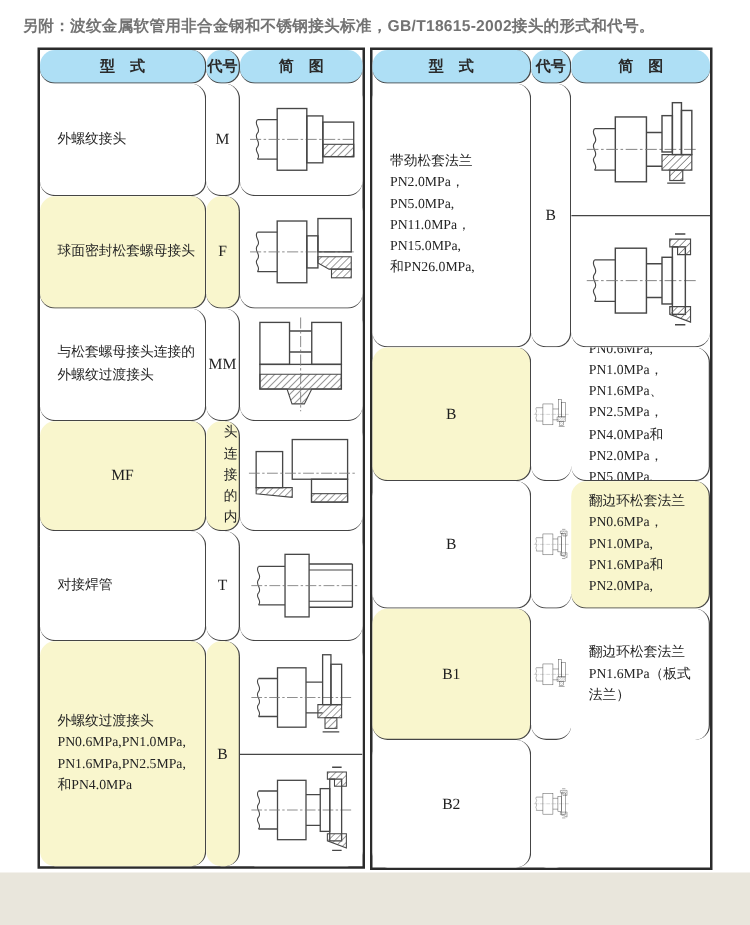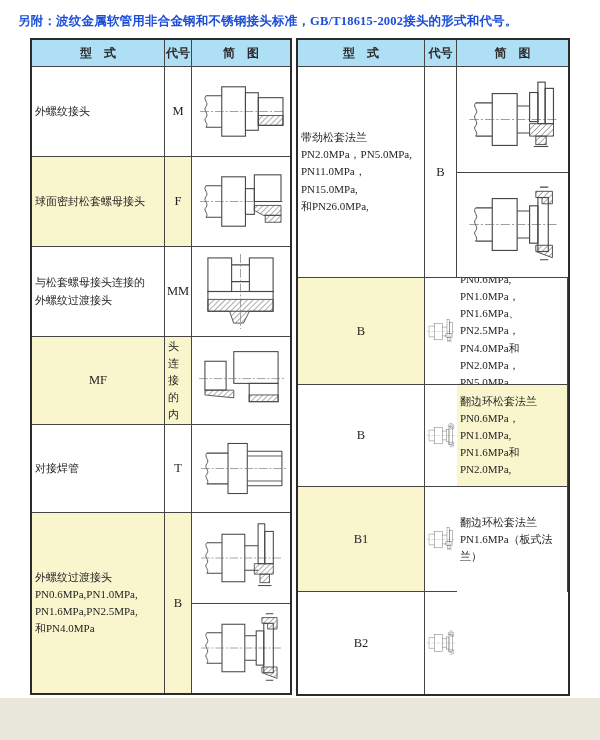--- a/index.html
+++ b/index.html
@@ -15,8 +15,8 @@
   }
   .page-title{
     position:absolute;left:18px;top:13px;width:560px;
-    font-family:Liberation Serif, serif;
-    font-size:12.5px;font-weight:bold;letter-spacing:0.2px;color:#1d4ed8;
+    font-family:Liberation Sans, sans-serif;
+    font-size:12.5px;font-weight:bold;letter-spacing:0.2px;color:#737373;
   }
   .tbl{
     position:absolute;display:grid;background:#fff;

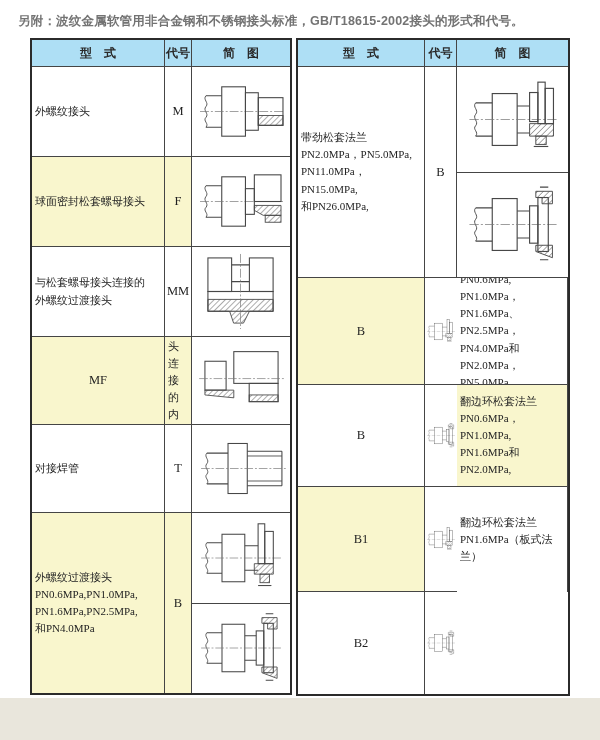--- a/index.html
+++ b/index.html
@@ -38,6 +38,7 @@
     border-right:1.2px solid var(--border,#454545);
     border-bottom:1.2px solid var(--border,#454545);
     background:#fff;
+    border-radius:12px;
   }
   .last{border-right:none;}
   .bot{border-bottom:none;}

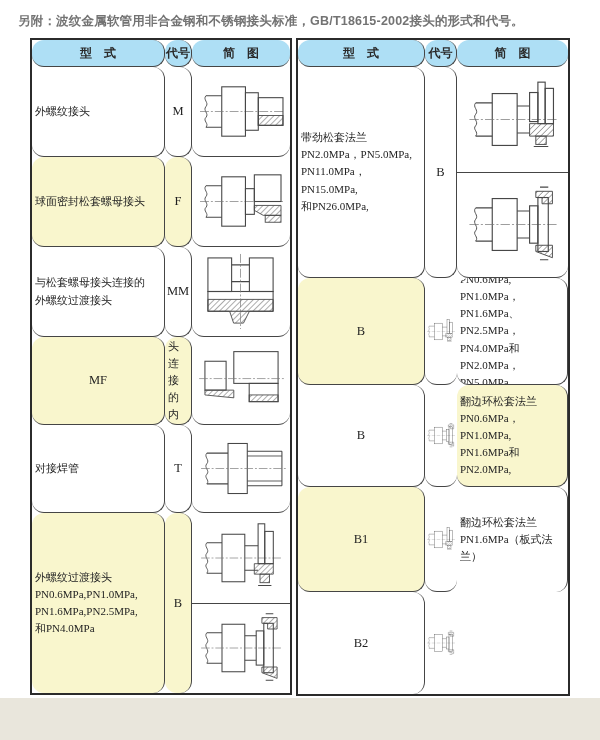--- a/index.html
+++ b/index.html
@@ -50,7 +50,7 @@
     border-bottom:1.6px solid var(--border,#454545);
   }
   .type{
-    padding:4px 4px 4px 3px;font-size:11px;line-height:1.55;
+    padding:4px 4px 4px 14px;font-size:11px;line-height:1.55;
     display:flex;flex-direction:column;justify-content:center;
     white-space:pre-line;color:#242424;
   }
---*---
Exclude images and repeat all entries exactly.

▶ [Reply]
--- a/index.html
+++ b/index.html
@@ -15,8 +15,8 @@
   }
   .page-title{
     position:absolute;left:18px;top:13px;width:560px;
-    font-family:Liberation Serif, serif;
-    font-size:12.5px;font-weight:bold;letter-spacing:0.2px;color:#1d4ed8;
+    font-family:Liberation Sans, sans-serif;
+    font-size:12.5px;font-weight:bold;letter-spacing:0.2px;color:#737373;
   }
   .tbl{
     position:absolute;display:grid;background:#fff;

--- a/index.html
+++ b/index.html
@@ -38,6 +38,7 @@
     border-right:1.2px solid var(--border,#454545);
     border-bottom:1.2px solid var(--border,#454545);
     background:#fff;
+    border-radius:12px;
   }
   .last{border-right:none;}
   .bot{border-bottom:none;}

--- a/index.html
+++ b/index.html
@@ -50,7 +50,7 @@
     border-bottom:1.6px solid var(--border,#454545);
   }
   .type{
-    padding:4px 4px 4px 3px;font-size:11px;line-height:1.55;
+    padding:4px 4px 4px 14px;font-size:11px;line-height:1.55;
     display:flex;flex-direction:column;justify-content:center;
     white-space:pre-line;color:#242424;
   }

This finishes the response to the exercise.